[Saved data entries]
Start of Block
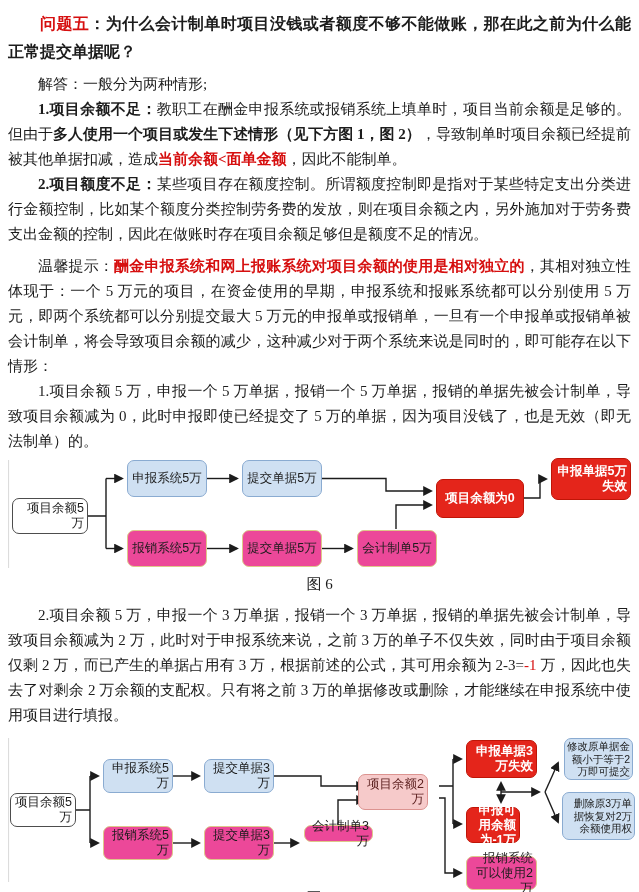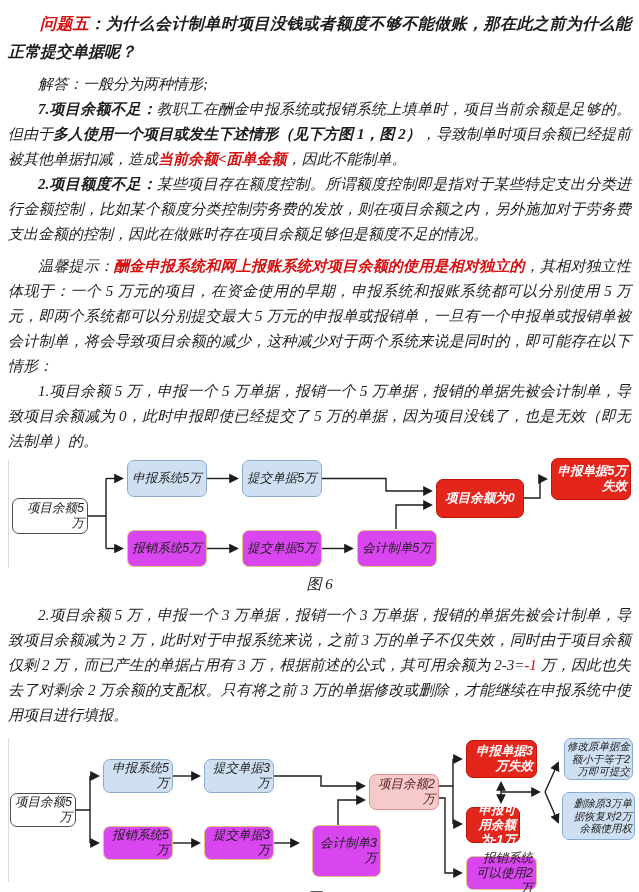"问题五：为什么会计制单时项目没钱或者额度不够不能做账，那在此之前为什么能正常提交" .page { font-style: italic -> none }
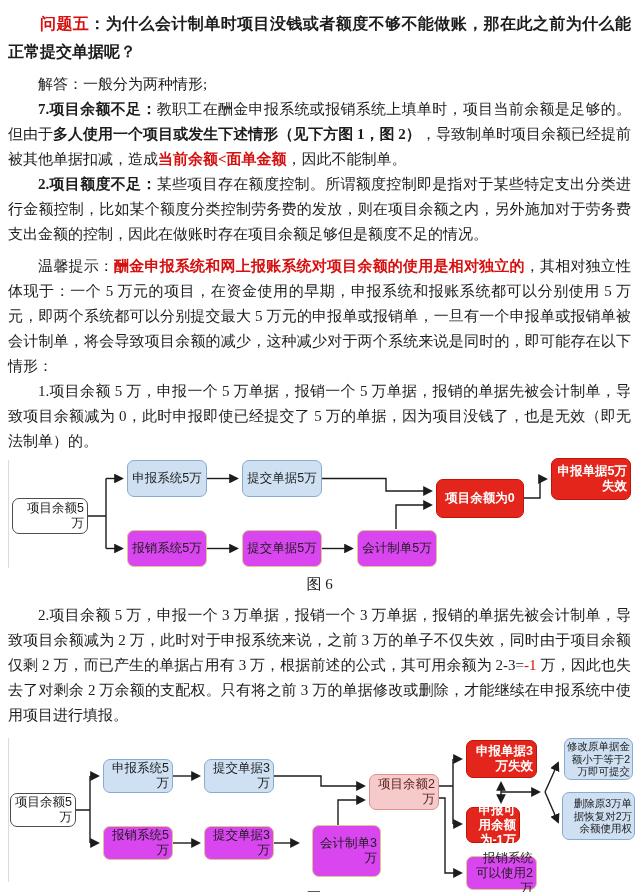"7.项目余额不足：" span.bold { text: 7 -> 1 }
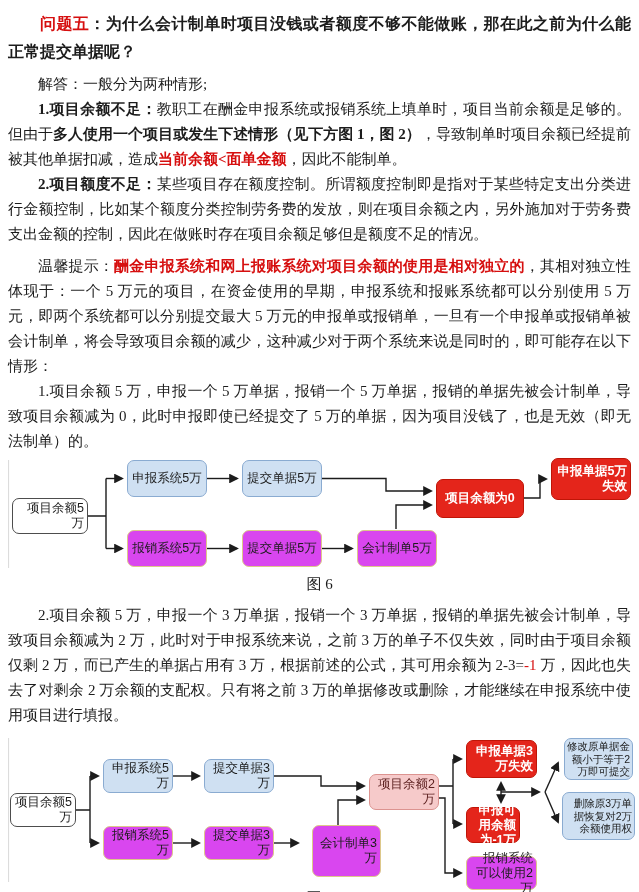"报销系统5万" .node.yellow { background: #d946ef -> #ec4899 }
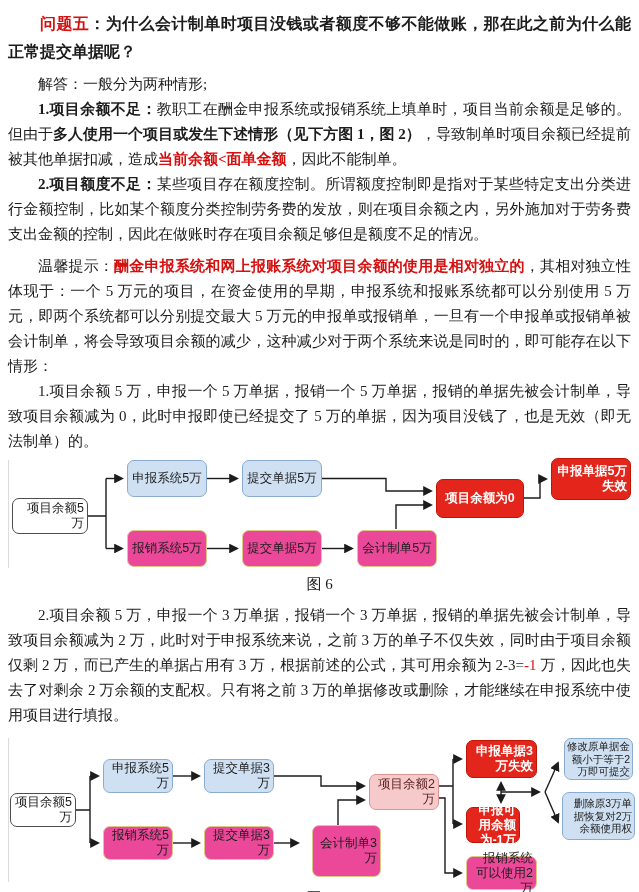"项目余额2万" div.node { left: 361px -> 350px }
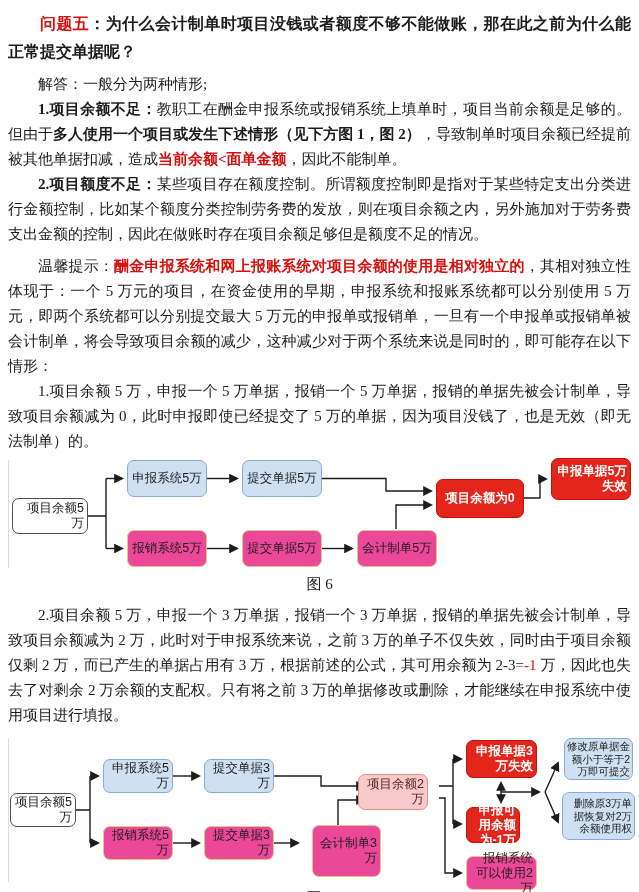"会计制单3万" div.node { height: 52px -> 17px; left: 304px -> 296px }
End of Block
● EXERCISE
Once the pictures are removed, print all the remaining data exactly as it stands.

● RESPONSE BOX
"问题五：为什么会计制单时项目没钱或者额度不够不能做账，那在此之前为什么能正常提交" .page { font-style: italic -> none }
"7.项目余额不足：" span.bold { text: 7 -> 1 }
"报销系统5万" .node.yellow { background: #d946ef -> #ec4899 }
"项目余额2万" div.node { left: 361px -> 350px }
"会计制单3万" div.node { height: 52px -> 17px; left: 304px -> 296px }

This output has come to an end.